• **RECORD SET**
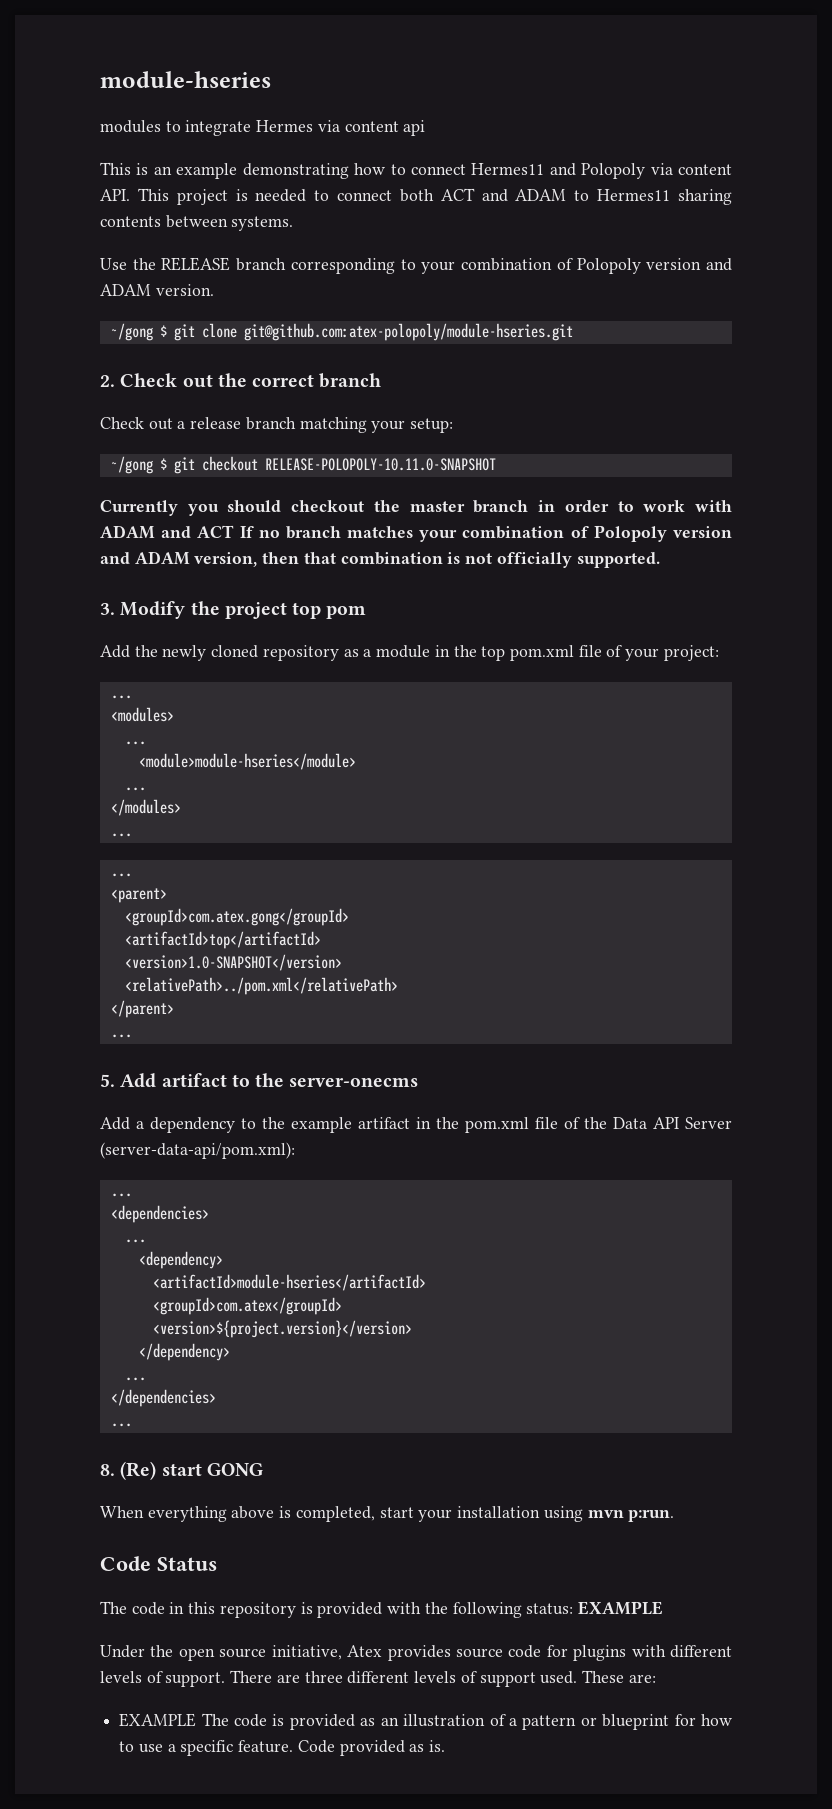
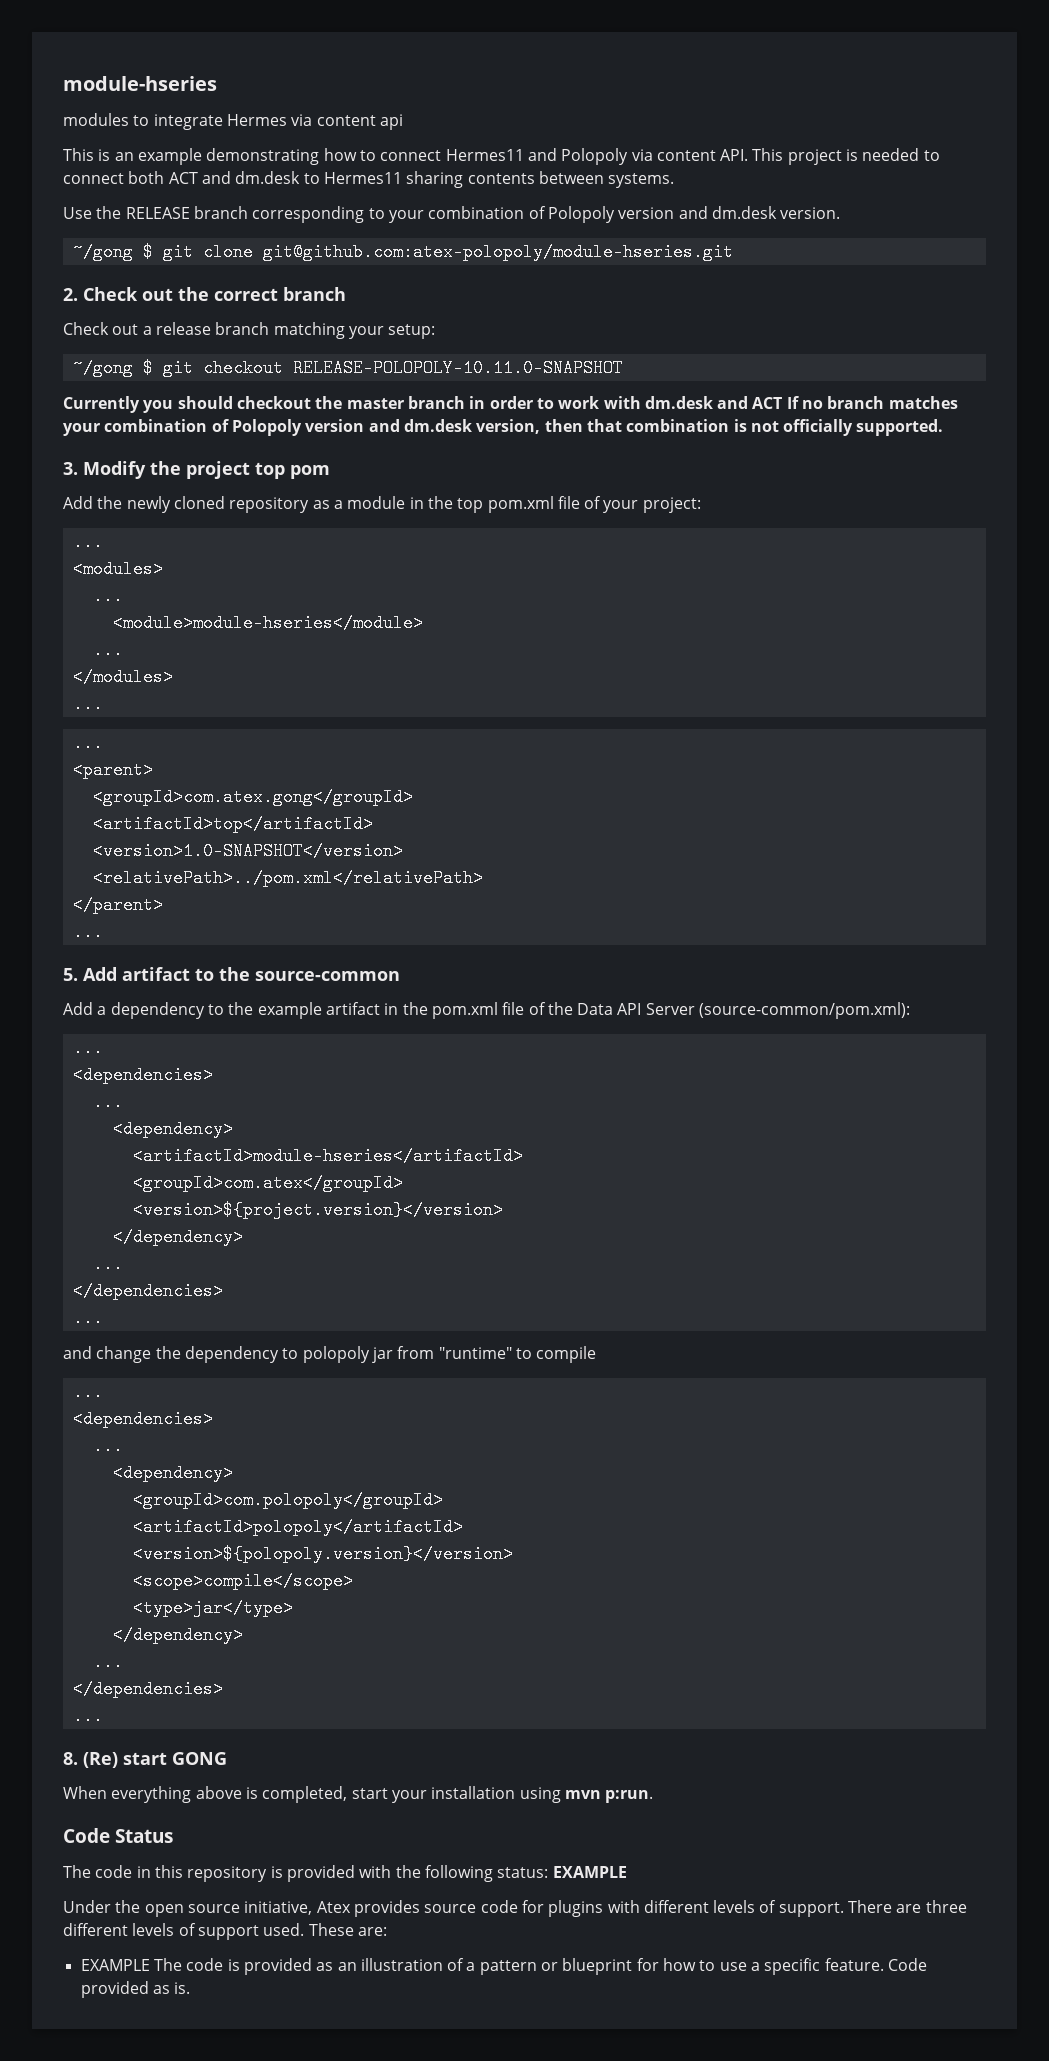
[515,189,567,201] ADAM -> [235,171,301,184] dm.desk
[100,284,151,296] ADAM -> [711,206,777,219] dm.desk
[100,525,155,539] ADAM -> [644,396,713,409] dm.desk
[134,551,190,565] ADAM -> [403,419,472,432] dm.desk
[289,1077,419,1087] server-onecms -> [255,971,400,981] source-common
[100,1142,295,1159] (server-data-api/pom.xml): -> [699,1002,911,1019] (source-common/pom.xml):
(132, 1425) none -> [63,1346,597,1363] [72,1383,103,1401] [72,1410,213,1428] [92,1437,123,1455] [112,1464,233,1482] [132,1491,443,1509] [132,1518,463,1536] [132,1545,513,1563] [132,1572,353,1590] [132,1599,293,1617] [112,1626,243,1644] [92,1653,123,1671] [72,1680,223,1698] [72,1707,103,1725] // and change the dependency to polopoly jar from "runtime" to compile // ... // <dependencies> // ... // <dependency> // <groupId>com.polopoly</groupId> // <artifactId>polopoly</artifactId> // <version>${polopoly.version}</version> // <scope>compile</scope> // <type>jar</type> // </dependency> // ... // </dependencies> // ...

• **WHAT TO PRODUCE**
Although the records above contain pictures, the copy should hold only the lines from their start through the line containing "[100,1142,295,1159] (server-data-api/pom.xml): ->", each exactly as written, and none of the pictures.

• **ANSWER SECTION**
[515,189,567,201] ADAM -> [235,171,301,184] dm.desk
[100,284,151,296] ADAM -> [711,206,777,219] dm.desk
[100,525,155,539] ADAM -> [644,396,713,409] dm.desk
[134,551,190,565] ADAM -> [403,419,472,432] dm.desk
[289,1077,419,1087] server-onecms -> [255,971,400,981] source-common
[100,1142,295,1159] (server-data-api/pom.xml): -> [699,1002,911,1019] (source-common/pom.xml):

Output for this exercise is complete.